**Input:**
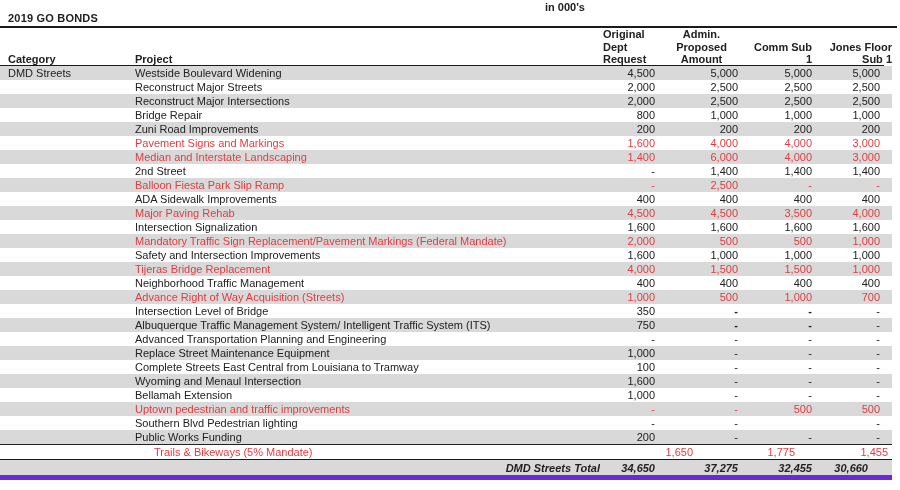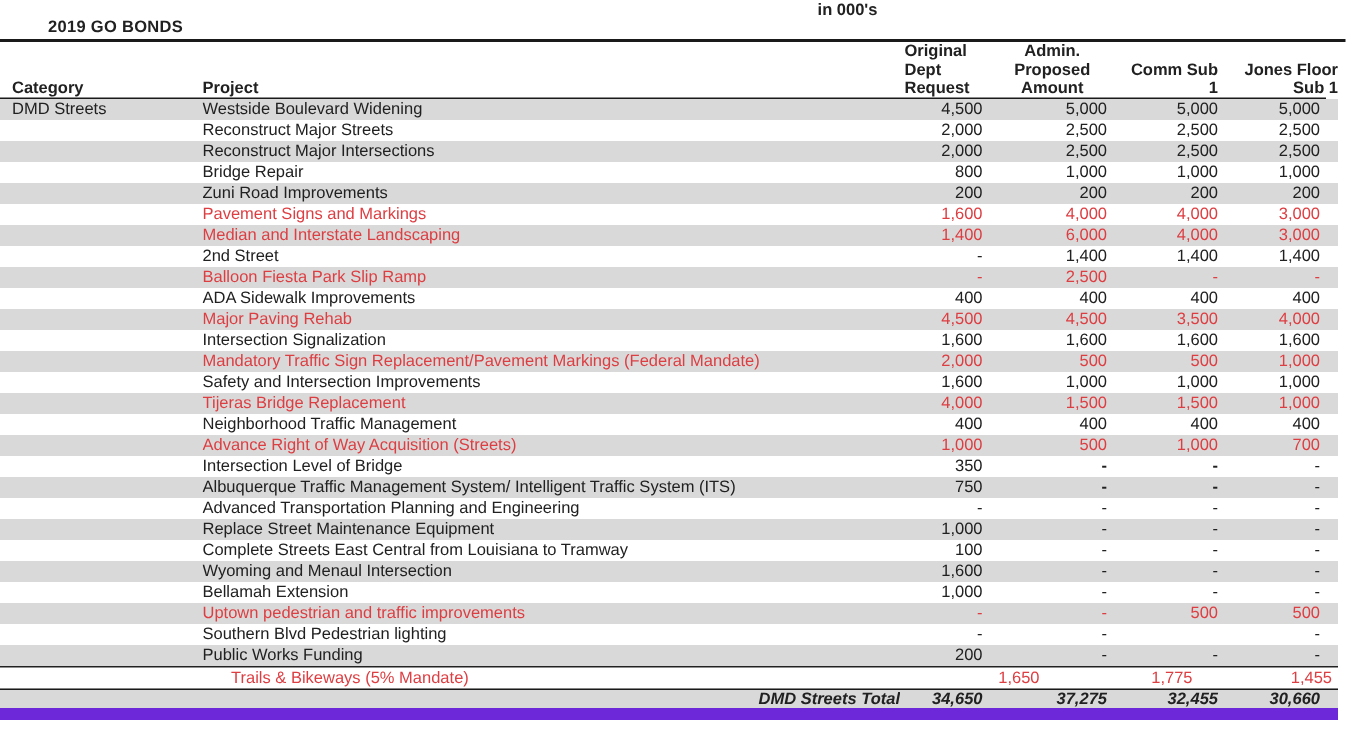--- a/index.html
+++ b/index.html
@@ -16,7 +16,7 @@
   }
   .doc-title {
     position:absolute; top:12px; left:8px;
-    font-weight:700; letter-spacing:.2px;margin-left:24px;
+    font-weight:700; letter-spacing:.2px;
   }
   .title-rule {
     position:absolute; top:26px; left:0; width:897px; height:2px;

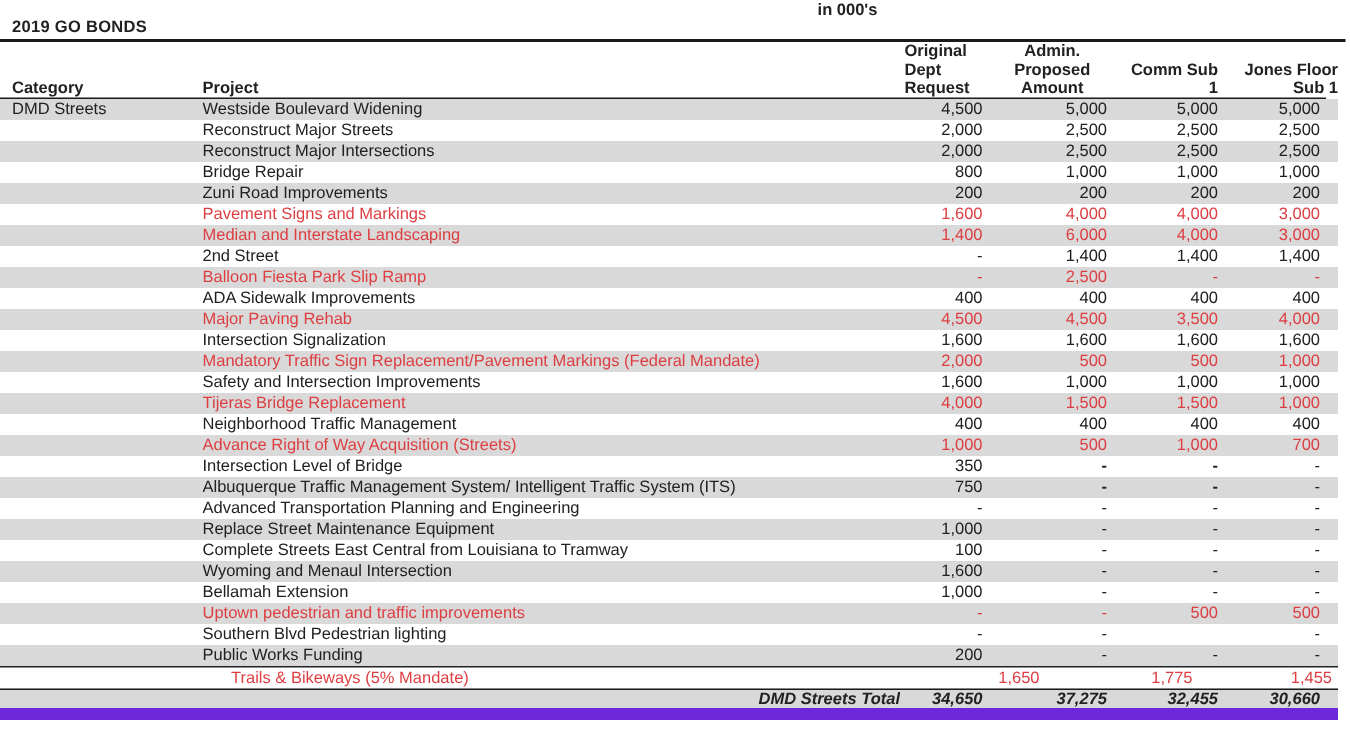--- a/index.html
+++ b/index.html
@@ -51,7 +51,7 @@
   .total-row {
     position:absolute; top:459px; left:0; width:892px; height:21px;
     background:var(--shade);
-    border-top:1px solid #1a1a1a; border-bottom:8px solid #6d28d9;
+    border-top:1px solid #1a1a1a; border-bottom:5px solid #6d28d9;
     align-items:center; font-weight:700; font-style:italic;
   }
   .total-row .proj { text-align:right; position:relative; left:22px; }

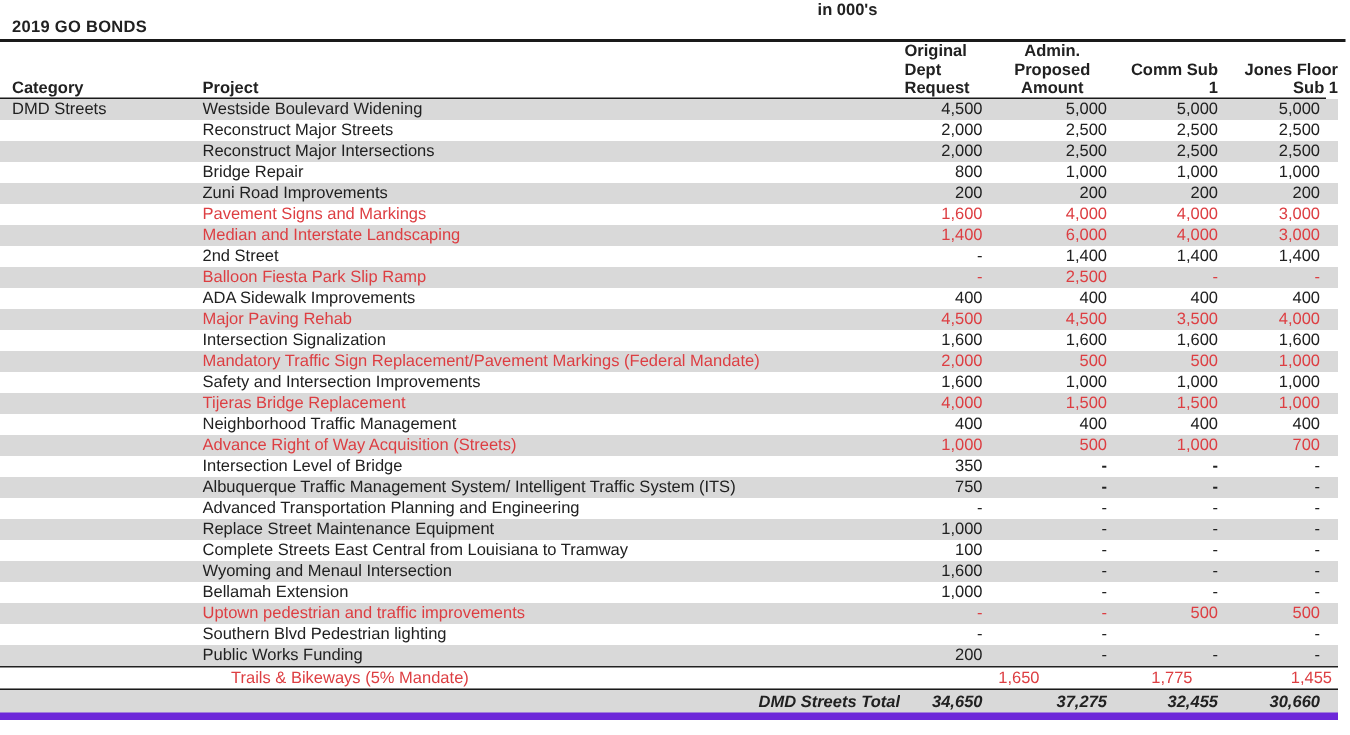--- a/index.html
+++ b/index.html
@@ -56,7 +56,7 @@
   }
   .total-row .proj { text-align:right; position:relative; left:22px; }
   .total-row .num { text-align:right; padding-right:8px; }
-  .total-row .num.last { padding-right:12px; }
+  .total-row .num.last { padding-right:24px; }
 </style>
 </head>
 <body>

**What is needed:** The entries need to be restated exactly, and their pictures left out.

**Result:**
--- a/index.html
+++ b/index.html
@@ -16,7 +16,7 @@
   }
   .doc-title {
     position:absolute; top:12px; left:8px;
-    font-weight:700; letter-spacing:.2px;margin-left:24px;
+    font-weight:700; letter-spacing:.2px;
   }
   .title-rule {
     position:absolute; top:26px; left:0; width:897px; height:2px;

--- a/index.html
+++ b/index.html
@@ -51,7 +51,7 @@
   .total-row {
     position:absolute; top:459px; left:0; width:892px; height:21px;
     background:var(--shade);
-    border-top:1px solid #1a1a1a; border-bottom:8px solid #6d28d9;
+    border-top:1px solid #1a1a1a; border-bottom:5px solid #6d28d9;
     align-items:center; font-weight:700; font-style:italic;
   }
   .total-row .proj { text-align:right; position:relative; left:22px; }

--- a/index.html
+++ b/index.html
@@ -56,7 +56,7 @@
   }
   .total-row .proj { text-align:right; position:relative; left:22px; }
   .total-row .num { text-align:right; padding-right:8px; }
-  .total-row .num.last { padding-right:12px; }
+  .total-row .num.last { padding-right:24px; }
 </style>
 </head>
 <body>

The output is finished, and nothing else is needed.